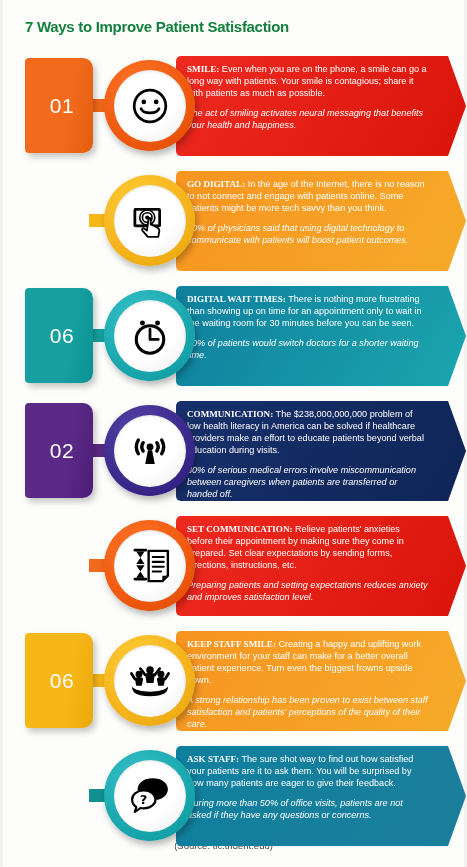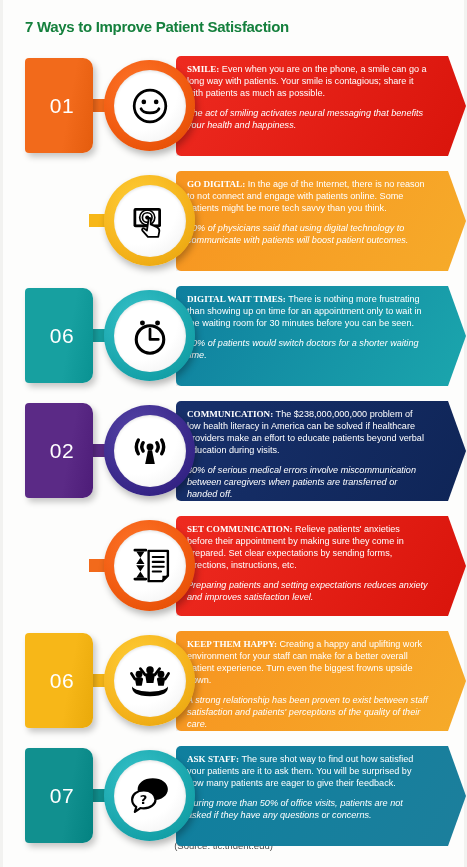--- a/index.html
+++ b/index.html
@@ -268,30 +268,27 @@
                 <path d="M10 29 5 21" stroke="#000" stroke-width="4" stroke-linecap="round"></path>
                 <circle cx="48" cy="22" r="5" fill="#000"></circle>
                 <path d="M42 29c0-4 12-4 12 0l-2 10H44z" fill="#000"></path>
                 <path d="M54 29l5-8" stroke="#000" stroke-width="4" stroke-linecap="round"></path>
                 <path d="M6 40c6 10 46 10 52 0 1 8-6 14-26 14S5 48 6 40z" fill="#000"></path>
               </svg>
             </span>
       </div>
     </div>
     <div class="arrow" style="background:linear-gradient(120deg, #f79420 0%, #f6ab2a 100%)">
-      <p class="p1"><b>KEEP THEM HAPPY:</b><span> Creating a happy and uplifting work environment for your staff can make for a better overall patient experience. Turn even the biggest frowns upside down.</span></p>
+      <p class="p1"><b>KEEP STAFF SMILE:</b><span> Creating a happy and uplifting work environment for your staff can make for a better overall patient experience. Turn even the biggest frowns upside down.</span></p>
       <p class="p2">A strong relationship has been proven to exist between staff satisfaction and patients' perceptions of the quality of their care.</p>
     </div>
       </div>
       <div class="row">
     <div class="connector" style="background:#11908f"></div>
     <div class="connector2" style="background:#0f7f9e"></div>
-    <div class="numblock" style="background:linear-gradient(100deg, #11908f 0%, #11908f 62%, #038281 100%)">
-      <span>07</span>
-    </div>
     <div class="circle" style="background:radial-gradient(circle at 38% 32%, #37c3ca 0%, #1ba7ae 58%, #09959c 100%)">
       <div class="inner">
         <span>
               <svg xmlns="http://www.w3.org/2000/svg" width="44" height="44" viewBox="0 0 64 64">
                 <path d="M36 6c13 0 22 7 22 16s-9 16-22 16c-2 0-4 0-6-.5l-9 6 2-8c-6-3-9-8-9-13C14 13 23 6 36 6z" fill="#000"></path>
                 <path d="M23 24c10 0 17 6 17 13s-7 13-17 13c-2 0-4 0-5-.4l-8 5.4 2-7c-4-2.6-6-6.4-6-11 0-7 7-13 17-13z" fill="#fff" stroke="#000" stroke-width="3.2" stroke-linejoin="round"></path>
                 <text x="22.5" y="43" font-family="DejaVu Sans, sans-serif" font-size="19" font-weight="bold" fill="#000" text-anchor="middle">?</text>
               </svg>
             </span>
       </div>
————————
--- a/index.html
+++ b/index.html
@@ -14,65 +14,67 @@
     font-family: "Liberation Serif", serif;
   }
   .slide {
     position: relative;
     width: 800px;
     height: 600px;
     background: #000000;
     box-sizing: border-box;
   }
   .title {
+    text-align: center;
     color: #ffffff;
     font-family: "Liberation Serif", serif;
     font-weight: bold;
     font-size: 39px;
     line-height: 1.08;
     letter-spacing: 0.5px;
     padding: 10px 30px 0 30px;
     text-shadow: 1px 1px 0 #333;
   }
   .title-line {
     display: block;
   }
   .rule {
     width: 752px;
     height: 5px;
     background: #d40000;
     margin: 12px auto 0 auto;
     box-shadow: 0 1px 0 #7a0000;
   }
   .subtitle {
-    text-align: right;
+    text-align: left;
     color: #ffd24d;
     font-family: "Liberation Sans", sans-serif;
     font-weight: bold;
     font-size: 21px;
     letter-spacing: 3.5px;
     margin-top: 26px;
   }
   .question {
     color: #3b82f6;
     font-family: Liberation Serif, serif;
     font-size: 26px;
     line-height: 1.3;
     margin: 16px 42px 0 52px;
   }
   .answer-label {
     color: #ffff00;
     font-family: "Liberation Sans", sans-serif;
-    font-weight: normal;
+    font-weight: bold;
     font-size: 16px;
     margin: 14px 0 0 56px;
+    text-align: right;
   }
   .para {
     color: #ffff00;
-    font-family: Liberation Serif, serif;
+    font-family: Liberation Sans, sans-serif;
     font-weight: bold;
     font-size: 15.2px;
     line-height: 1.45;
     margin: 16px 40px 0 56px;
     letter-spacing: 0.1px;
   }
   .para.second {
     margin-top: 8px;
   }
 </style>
————————
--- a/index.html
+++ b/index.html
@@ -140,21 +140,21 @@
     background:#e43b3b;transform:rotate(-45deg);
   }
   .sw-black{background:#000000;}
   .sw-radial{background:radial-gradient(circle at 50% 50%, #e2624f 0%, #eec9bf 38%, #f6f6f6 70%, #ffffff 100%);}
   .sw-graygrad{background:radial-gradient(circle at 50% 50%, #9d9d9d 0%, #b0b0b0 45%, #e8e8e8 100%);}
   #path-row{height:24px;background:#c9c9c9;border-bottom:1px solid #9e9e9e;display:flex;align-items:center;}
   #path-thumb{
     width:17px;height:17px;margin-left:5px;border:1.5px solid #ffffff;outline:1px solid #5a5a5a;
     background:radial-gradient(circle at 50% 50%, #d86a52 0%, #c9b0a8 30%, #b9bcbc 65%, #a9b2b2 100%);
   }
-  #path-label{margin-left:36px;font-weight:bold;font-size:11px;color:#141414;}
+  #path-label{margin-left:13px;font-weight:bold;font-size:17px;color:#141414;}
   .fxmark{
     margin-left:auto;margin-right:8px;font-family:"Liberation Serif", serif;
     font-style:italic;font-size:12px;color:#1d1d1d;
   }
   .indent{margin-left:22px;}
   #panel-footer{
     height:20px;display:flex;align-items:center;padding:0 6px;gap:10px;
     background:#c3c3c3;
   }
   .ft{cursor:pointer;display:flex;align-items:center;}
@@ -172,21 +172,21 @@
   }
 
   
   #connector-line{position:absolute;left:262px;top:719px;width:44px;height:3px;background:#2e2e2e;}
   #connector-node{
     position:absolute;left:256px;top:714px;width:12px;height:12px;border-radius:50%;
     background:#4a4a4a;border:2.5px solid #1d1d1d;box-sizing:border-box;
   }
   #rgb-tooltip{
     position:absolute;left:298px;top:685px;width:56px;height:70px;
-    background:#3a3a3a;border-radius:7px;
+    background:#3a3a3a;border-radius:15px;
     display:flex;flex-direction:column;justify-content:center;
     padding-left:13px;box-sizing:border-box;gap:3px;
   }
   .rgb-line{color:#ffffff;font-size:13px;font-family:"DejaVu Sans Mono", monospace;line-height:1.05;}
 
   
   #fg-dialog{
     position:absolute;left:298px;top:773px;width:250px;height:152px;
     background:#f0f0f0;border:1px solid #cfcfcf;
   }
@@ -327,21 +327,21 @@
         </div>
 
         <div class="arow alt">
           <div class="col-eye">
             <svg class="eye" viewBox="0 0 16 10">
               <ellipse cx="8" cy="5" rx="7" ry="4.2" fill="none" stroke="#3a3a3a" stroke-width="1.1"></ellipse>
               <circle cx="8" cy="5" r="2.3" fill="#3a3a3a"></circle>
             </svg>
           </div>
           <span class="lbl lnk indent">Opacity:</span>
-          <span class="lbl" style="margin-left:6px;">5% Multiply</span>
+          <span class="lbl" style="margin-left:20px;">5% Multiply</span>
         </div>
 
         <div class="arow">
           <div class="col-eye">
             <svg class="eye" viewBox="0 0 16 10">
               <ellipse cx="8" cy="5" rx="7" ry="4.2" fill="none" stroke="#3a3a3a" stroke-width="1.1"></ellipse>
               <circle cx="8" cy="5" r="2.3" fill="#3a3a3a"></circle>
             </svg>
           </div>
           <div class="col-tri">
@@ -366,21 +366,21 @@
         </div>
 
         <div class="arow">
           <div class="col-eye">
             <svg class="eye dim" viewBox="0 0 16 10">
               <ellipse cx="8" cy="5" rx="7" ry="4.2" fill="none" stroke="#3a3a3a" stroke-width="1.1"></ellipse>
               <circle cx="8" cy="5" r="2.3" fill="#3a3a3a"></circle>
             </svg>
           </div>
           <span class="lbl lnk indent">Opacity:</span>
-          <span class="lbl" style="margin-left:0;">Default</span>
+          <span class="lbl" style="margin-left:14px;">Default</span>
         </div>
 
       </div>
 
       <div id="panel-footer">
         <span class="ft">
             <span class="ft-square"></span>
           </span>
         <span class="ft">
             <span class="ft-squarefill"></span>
————————
[What the task requires]
In the records above, the line with "box-sizing: border-box;" marks the start and the line with "line-height: 1.3;" marks the end; copy that stretch exactly, both lines included, and nothing else.

[Output for this exercise]
     box-sizing: border-box;
   }
   .title {
+    text-align: center;
     color: #ffffff;
     font-family: "Liberation Serif", serif;
     font-weight: bold;
     font-size: 39px;
     line-height: 1.08;
     letter-spacing: 0.5px;
     padding: 10px 30px 0 30px;
     text-shadow: 1px 1px 0 #333;
   }
   .title-line {
     display: block;
   }
   .rule {
     width: 752px;
     height: 5px;
     background: #d40000;
     margin: 12px auto 0 auto;
     box-shadow: 0 1px 0 #7a0000;
   }
   .subtitle {
-    text-align: right;
+    text-align: left;
     color: #ffd24d;
     font-family: "Liberation Sans", sans-serif;
     font-weight: bold;
     font-size: 21px;
     letter-spacing: 3.5px;
     margin-top: 26px;
   }
   .question {
     color: #3b82f6;
     font-family: Liberation Serif, serif;
     font-size: 26px;
     line-height: 1.3;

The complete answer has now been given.